→ Your instructions
Nothing but the lines below between the line holding "6px solid #4d7c0f" and the line holding "text: 36 ->", inclusive, should appear in the answer, each set down exactly.

━━━━

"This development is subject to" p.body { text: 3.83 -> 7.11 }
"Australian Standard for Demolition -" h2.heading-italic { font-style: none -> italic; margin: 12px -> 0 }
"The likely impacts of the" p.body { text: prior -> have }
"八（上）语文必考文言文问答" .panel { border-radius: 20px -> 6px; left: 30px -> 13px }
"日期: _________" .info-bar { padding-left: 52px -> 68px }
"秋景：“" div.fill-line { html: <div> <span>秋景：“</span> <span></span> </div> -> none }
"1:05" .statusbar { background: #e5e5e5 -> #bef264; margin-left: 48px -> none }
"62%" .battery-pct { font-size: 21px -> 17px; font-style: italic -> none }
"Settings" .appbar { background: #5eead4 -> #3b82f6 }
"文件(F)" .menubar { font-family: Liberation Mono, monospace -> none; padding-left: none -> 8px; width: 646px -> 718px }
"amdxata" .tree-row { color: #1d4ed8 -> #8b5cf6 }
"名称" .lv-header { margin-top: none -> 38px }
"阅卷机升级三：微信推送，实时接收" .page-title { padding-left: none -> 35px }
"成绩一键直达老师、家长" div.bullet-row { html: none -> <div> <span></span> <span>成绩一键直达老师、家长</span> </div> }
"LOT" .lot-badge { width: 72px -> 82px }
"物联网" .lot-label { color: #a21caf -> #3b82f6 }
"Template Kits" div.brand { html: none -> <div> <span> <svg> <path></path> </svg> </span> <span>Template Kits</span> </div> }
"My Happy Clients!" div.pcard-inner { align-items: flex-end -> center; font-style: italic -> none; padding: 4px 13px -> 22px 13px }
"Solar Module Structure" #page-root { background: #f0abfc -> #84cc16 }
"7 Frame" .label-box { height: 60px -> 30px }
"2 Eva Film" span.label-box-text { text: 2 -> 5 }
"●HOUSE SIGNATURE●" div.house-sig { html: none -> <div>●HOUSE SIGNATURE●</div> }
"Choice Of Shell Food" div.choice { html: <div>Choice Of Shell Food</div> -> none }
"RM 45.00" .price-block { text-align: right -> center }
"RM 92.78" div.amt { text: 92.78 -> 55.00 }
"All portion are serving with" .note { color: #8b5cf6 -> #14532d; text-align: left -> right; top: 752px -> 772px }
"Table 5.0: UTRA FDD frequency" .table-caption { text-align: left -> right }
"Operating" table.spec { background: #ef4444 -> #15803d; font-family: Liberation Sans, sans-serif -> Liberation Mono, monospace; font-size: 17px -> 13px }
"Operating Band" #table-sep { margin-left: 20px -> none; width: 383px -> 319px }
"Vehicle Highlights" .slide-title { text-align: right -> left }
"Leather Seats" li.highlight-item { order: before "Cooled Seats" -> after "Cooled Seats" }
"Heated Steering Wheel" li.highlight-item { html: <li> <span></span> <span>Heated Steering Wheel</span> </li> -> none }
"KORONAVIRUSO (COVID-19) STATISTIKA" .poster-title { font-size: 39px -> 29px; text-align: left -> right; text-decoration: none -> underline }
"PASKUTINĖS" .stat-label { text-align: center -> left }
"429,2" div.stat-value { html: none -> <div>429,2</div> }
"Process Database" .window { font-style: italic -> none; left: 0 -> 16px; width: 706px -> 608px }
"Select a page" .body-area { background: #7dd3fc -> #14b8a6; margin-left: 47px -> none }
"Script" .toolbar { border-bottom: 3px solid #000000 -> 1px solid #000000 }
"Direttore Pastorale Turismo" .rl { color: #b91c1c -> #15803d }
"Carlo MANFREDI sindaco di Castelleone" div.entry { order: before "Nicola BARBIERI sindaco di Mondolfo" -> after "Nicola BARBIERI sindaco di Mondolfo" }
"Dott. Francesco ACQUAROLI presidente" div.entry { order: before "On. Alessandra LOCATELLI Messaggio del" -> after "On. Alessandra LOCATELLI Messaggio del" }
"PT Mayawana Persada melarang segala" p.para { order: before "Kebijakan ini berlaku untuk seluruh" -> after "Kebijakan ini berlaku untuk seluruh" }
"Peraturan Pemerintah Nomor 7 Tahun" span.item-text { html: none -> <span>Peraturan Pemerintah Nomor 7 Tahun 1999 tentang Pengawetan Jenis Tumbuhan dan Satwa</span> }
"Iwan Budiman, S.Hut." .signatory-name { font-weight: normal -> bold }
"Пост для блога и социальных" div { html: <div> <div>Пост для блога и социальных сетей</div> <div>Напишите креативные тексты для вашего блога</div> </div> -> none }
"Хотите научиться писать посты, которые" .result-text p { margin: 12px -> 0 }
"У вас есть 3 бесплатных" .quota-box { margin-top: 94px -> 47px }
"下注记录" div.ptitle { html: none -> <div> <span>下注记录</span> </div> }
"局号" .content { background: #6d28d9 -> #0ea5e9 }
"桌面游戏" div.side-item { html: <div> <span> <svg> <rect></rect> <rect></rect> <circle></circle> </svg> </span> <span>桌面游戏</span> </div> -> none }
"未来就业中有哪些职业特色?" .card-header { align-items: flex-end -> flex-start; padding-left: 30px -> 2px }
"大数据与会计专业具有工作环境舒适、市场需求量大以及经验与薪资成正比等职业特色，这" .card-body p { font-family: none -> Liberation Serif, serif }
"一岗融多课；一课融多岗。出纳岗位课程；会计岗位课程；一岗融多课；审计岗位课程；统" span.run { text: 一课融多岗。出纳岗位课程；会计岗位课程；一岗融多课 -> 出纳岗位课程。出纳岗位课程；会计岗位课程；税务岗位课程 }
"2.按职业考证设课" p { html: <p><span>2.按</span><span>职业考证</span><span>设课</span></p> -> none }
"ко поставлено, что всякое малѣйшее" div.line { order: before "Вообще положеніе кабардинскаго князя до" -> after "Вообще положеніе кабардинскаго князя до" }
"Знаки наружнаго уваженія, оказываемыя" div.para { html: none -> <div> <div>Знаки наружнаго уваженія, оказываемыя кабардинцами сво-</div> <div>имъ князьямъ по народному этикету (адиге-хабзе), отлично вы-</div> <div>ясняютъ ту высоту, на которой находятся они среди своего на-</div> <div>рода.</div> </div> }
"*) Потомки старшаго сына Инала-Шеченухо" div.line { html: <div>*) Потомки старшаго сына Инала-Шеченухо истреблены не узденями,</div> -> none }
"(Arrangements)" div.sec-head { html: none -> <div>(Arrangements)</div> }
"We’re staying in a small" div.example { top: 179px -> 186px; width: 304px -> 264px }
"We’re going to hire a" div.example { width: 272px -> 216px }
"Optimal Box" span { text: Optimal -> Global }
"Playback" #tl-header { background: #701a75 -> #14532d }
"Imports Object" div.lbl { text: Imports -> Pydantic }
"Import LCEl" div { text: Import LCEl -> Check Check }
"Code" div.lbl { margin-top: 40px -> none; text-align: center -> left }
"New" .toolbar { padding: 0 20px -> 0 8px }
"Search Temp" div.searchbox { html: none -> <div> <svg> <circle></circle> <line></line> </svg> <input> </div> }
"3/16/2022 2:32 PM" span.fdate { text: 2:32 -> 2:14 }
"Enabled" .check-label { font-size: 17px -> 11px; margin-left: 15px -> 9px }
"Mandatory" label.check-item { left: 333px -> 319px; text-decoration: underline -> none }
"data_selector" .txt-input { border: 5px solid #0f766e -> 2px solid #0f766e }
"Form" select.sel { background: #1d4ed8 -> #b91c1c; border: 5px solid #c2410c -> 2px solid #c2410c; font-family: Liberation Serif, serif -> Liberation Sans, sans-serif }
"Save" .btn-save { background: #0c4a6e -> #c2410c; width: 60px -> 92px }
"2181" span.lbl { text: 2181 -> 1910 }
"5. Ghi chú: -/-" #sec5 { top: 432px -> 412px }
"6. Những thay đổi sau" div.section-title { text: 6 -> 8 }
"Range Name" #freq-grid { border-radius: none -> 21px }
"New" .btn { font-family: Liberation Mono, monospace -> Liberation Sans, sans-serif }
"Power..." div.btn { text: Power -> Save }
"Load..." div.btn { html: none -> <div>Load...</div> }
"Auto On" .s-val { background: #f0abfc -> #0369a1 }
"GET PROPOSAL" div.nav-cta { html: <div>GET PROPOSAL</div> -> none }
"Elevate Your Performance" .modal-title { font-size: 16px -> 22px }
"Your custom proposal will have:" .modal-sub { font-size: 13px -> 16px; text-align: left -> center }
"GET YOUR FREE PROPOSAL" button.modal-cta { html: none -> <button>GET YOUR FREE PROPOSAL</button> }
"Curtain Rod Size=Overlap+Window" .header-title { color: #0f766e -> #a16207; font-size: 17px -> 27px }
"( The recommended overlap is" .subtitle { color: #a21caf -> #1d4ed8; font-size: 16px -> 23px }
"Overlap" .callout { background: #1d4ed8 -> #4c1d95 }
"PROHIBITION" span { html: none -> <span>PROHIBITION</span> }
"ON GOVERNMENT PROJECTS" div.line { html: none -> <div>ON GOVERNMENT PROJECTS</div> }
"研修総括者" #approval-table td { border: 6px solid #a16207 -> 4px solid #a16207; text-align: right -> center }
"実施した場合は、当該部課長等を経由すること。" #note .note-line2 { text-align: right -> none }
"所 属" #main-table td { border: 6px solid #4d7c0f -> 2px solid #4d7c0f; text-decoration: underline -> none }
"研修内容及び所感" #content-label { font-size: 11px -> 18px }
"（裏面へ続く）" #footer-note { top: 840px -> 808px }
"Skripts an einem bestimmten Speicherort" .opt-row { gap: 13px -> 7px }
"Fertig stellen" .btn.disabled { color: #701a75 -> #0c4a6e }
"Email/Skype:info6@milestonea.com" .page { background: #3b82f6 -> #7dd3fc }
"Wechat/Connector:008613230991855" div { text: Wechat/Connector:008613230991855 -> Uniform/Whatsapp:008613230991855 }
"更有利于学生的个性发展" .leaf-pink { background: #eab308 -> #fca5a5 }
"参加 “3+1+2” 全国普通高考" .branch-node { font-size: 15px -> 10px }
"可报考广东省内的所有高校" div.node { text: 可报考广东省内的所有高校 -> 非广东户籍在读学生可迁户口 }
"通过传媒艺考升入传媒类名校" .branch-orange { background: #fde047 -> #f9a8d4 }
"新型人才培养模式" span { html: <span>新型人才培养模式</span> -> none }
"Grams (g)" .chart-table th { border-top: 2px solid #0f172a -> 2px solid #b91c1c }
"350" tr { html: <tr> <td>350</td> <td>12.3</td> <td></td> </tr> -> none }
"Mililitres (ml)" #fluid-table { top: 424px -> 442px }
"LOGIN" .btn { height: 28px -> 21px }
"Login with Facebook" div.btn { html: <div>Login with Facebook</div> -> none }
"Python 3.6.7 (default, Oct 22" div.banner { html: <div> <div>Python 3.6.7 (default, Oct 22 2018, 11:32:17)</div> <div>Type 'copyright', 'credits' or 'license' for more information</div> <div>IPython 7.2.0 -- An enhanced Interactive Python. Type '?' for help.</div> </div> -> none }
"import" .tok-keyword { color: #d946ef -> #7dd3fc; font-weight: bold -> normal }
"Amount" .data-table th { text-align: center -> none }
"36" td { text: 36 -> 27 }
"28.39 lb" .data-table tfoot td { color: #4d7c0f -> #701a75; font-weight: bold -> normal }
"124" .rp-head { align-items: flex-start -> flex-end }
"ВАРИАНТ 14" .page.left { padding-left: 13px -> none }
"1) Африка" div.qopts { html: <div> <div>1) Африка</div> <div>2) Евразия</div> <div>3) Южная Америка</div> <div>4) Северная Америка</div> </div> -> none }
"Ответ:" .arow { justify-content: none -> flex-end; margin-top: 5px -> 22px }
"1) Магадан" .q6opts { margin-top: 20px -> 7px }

━━━━

→ Result
"所 属" #main-table td { border: 6px solid #4d7c0f -> 2px solid #4d7c0f; text-decoration: underline -> none }
"研修内容及び所感" #content-label { font-size: 11px -> 18px }
"（裏面へ続く）" #footer-note { top: 840px -> 808px }
"Skripts an einem bestimmten Speicherort" .opt-row { gap: 13px -> 7px }
"Fertig stellen" .btn.disabled { color: #701a75 -> #0c4a6e }
"Email/Skype:info6@milestonea.com" .page { background: #3b82f6 -> #7dd3fc }
"Wechat/Connector:008613230991855" div { text: Wechat/Connector:008613230991855 -> Uniform/Whatsapp:008613230991855 }
"更有利于学生的个性发展" .leaf-pink { background: #eab308 -> #fca5a5 }
"参加 “3+1+2” 全国普通高考" .branch-node { font-size: 15px -> 10px }
"可报考广东省内的所有高校" div.node { text: 可报考广东省内的所有高校 -> 非广东户籍在读学生可迁户口 }
"通过传媒艺考升入传媒类名校" .branch-orange { background: #fde047 -> #f9a8d4 }
"新型人才培养模式" span { html: <span>新型人才培养模式</span> -> none }
"Grams (g)" .chart-table th { border-top: 2px solid #0f172a -> 2px solid #b91c1c }
"350" tr { html: <tr> <td>350</td> <td>12.3</td> <td></td> </tr> -> none }
"Mililitres (ml)" #fluid-table { top: 424px -> 442px }
"LOGIN" .btn { height: 28px -> 21px }
"Login with Facebook" div.btn { html: <div>Login with Facebook</div> -> none }
"Python 3.6.7 (default, Oct 22" div.banner { html: <div> <div>Python 3.6.7 (default, Oct 22 2018, 11:32:17)</div> <div>Type 'copyright', 'credits' or 'license' for more information</div> <div>IPython 7.2.0 -- An enhanced Interactive Python. Type '?' for help.</div> </div> -> none }
"import" .tok-keyword { color: #d946ef -> #7dd3fc; font-weight: bold -> normal }
"Amount" .data-table th { text-align: center -> none }
"36" td { text: 36 -> 27 }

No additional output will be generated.